**Records supplied:**

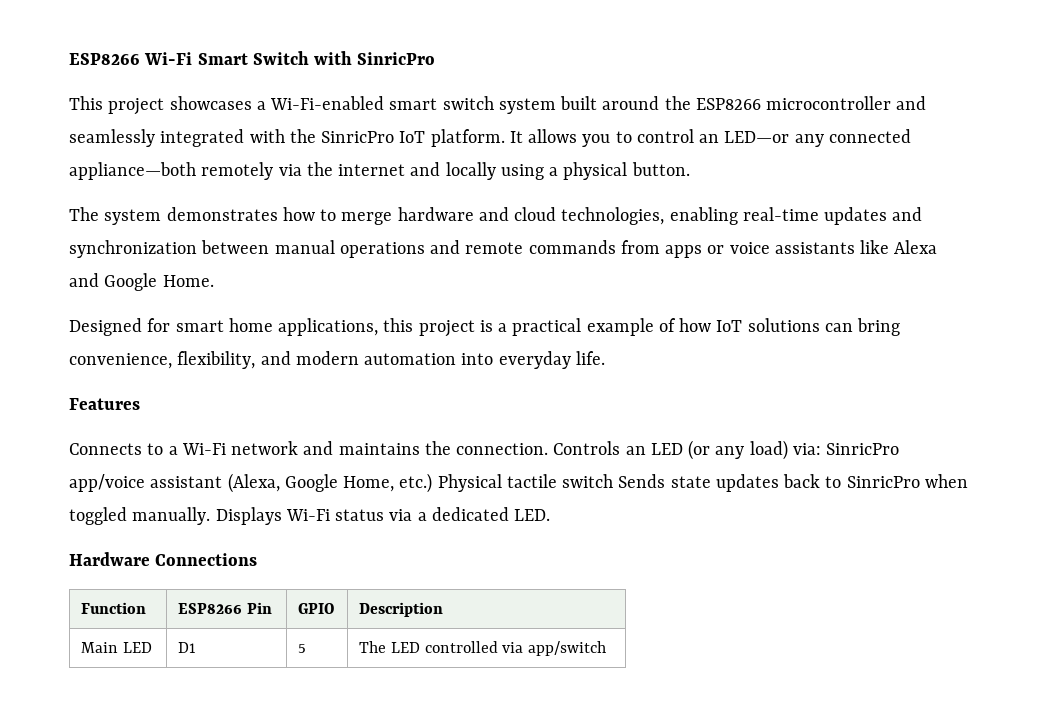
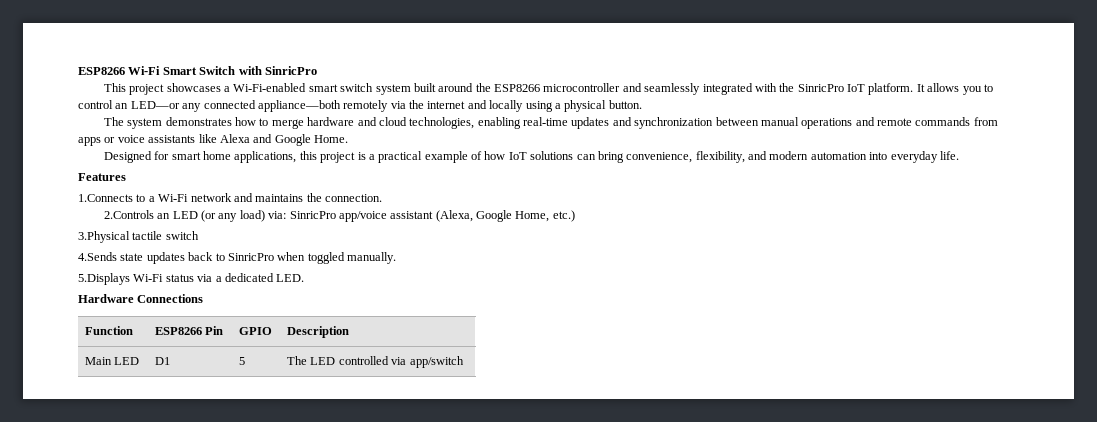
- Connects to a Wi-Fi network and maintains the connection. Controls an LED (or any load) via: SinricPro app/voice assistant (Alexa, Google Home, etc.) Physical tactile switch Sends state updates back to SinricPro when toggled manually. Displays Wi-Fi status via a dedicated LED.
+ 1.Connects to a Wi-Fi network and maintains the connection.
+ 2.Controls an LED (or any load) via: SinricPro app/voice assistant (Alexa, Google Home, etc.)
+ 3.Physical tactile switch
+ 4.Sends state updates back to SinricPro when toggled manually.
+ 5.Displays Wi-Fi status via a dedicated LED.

**Task objective:** Return the records word for word, leaving every picture out of the copy.

**Result for this task:**
- Connects to a Wi-Fi network and maintains the connection. Controls an LED (or any load) via: SinricPro app/voice assistant (Alexa, Google Home, etc.) Physical tactile switch Sends state updates back to SinricPro when toggled manually. Displays Wi-Fi status via a dedicated LED.
+ 1.Connects to a Wi-Fi network and maintains the connection.
+ 2.Controls an LED (or any load) via: SinricPro app/voice assistant (Alexa, Google Home, etc.)
+ 3.Physical tactile switch
+ 4.Sends state updates back to SinricPro when toggled manually.
+ 5.Displays Wi-Fi status via a dedicated LED.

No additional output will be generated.